12 Oct 2016 • 6 minute read

You hear a lot about cache coherency these days. In fact, at the recent Linley processor conference, no fewer than three companies announced new cache-coherent networks-on-chip (NoCs).

Caching

The first cache I ever ran into was on a computer at Cambridge University called Titan. It had a 32-word instruction cache, indexed off the lower five bits of the PC. It was a normal direct-mapped cache. If the higher order bits (above 5) of the PC matched the cache address, then instead of fetching the instruction from memory it was pulled from the cache. Of course, this was much faster, that is the point of caches. If the higher order bits didn't match, a cache-miss, the instruction was fetched from memory and also the cache was updated. These days, when three-level caches are common, and cache sizes can be measured in megabytes, this seems almost comically small. Would such a tiny cache make any difference? It turns out, when you think about it, that the architecture of the cache means that any loop of less than 32 instructions will run out of the cache. Since processors spend a lot of time in small loops, especially if they lack instructions for clearing or copying areas of memory, this made a big difference.

Another key thing to note is that the programmers don't have to do anything. If the cache is turned on, then the code will run unchanged, just faster. It is invisible to the programmers. The hardware designers worry about the cache, but they give the illusion to the software engineers that it doesn't exist.

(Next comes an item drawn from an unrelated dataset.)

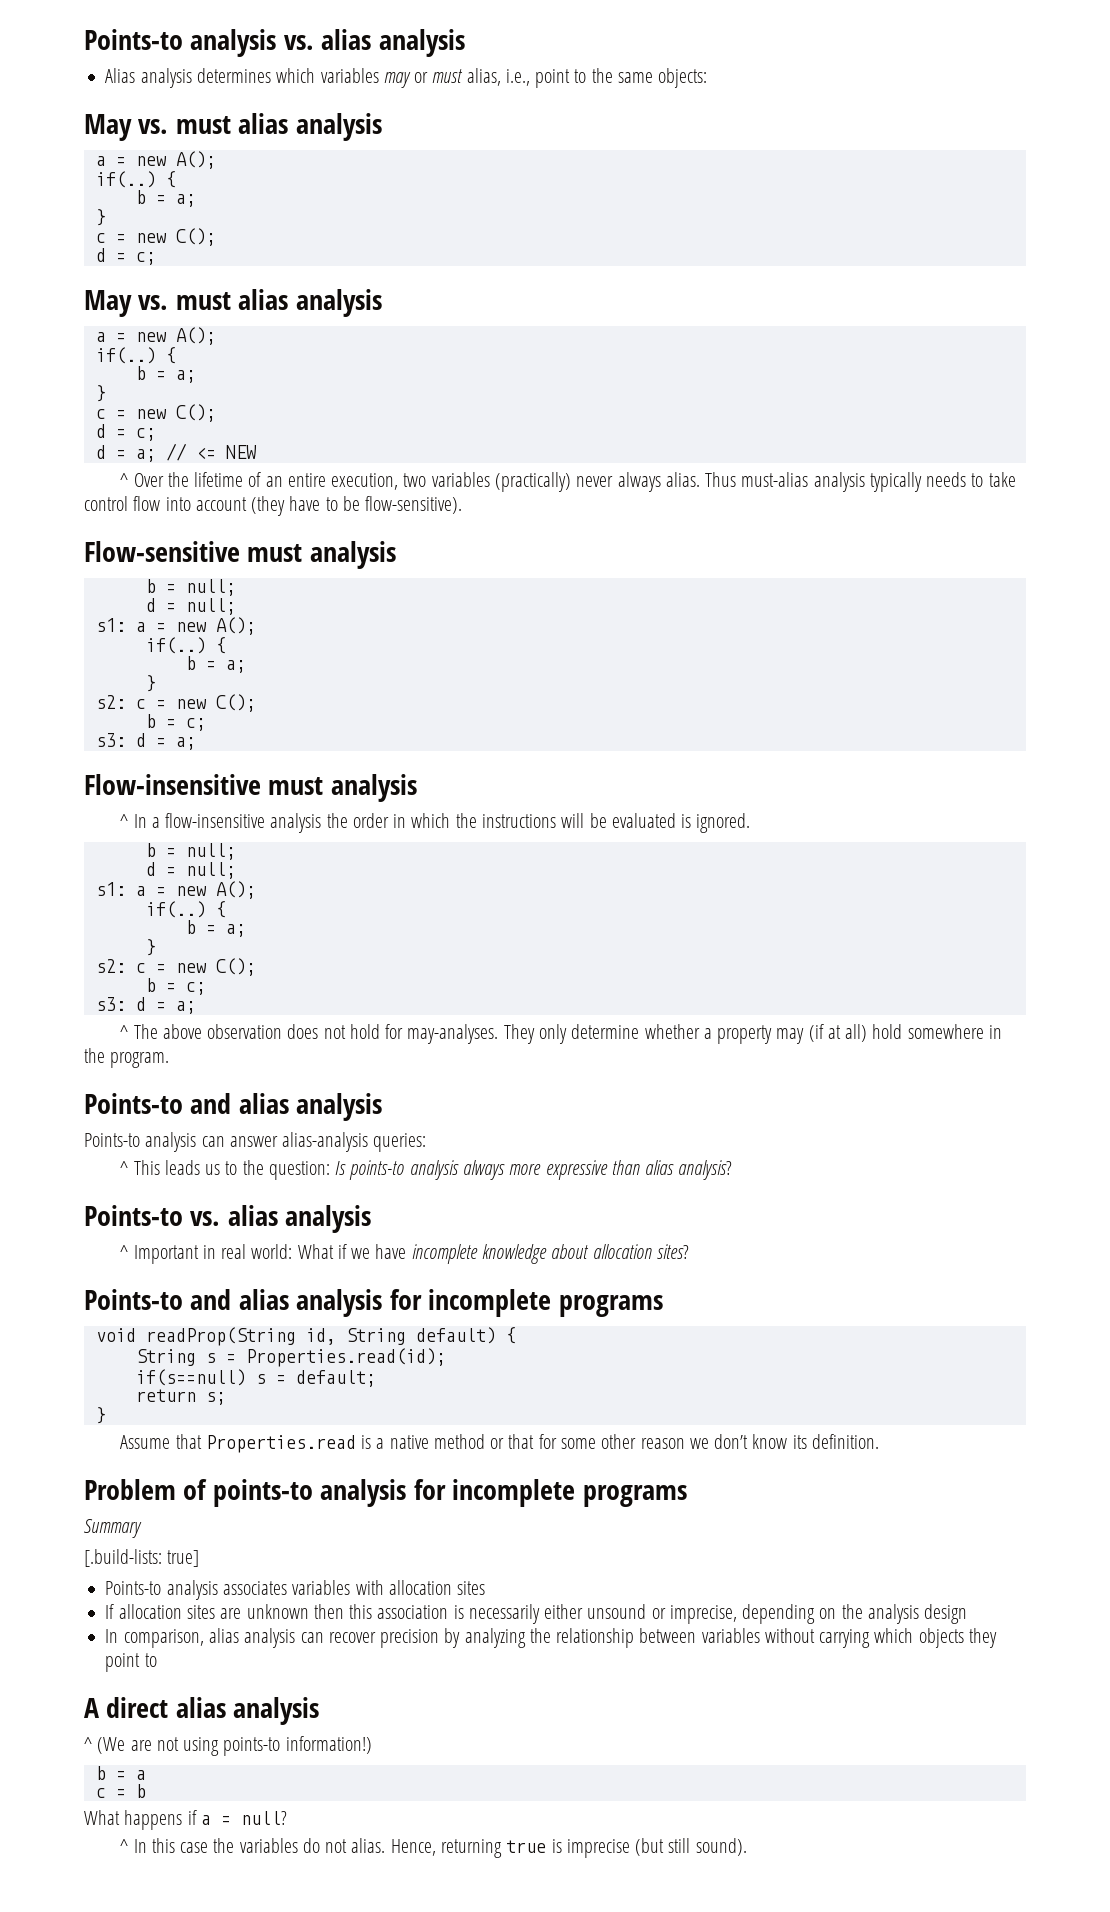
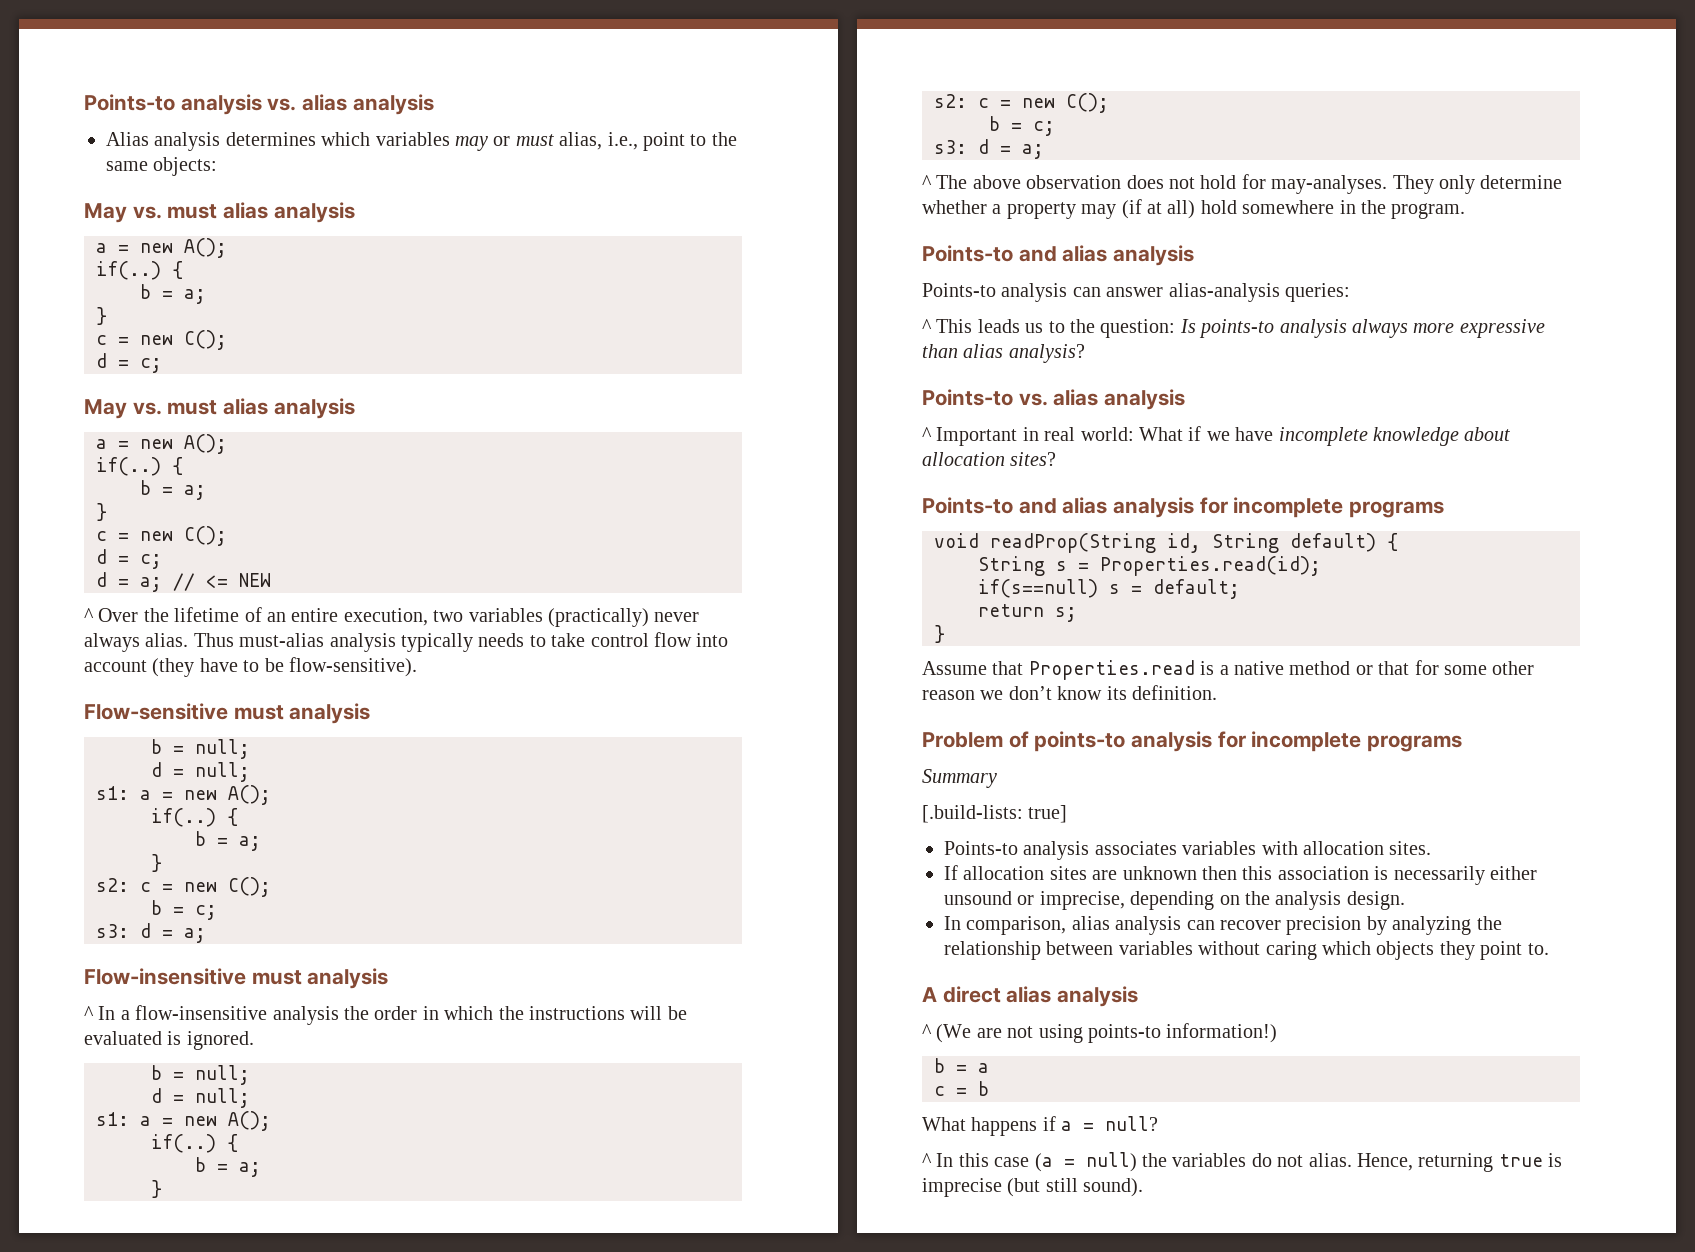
[457,1581,486,1595] sites -> [1389,841,1432,855] sites.
[924,1604,968,1624] design -> [1346,891,1405,910] design.
[819,1629,871,1648] carrying -> [1265,941,1317,960] caring
[144,1653,157,1667] to -> [1527,943,1549,955] to.
(209, 1847) none -> [1034,1152,1137,1172] (a = null)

Avoiding Cache Incoherency

Before talking about cache coherency, it is worth digressing to cache incoherency. With a modern multicore SoC with perhaps four or eight cores, each processor (usually) has its own L1 cache, there is perhaps a common L2 cache, and then off-chip DRAM. The problem comes when one core has the data at a particular address in its L1 cache, and another core writes a new value to the same address in its L1 cache, and (perhaps) writes it out to the L2 cache (called write through). Without taking special precautions, the first core is going to read the wrong value because it doesn't know the latest (correct) value in the L2 cache and its copy of the data in the L2 cache is now stale.

To avoid this, a procedure called "bus snooping" can be used. Each cache listens to the L2 memory bus and when, in the above example, the first cache notices the value being written by the second core, it invalidates the value in its own cache, forcing the correct value to be fetched from memory the next time it is accessed. Alternatively, a more sophisticated snooping scheme can be used, so that when one cache detects a read to the shared cache and it has the latest value, then it communicates the value. This can be faster since it avoids accessing the L2 cache unnecessarily if the correct value is in any L1 caches, and it doesn't require write through of all changed values immediately.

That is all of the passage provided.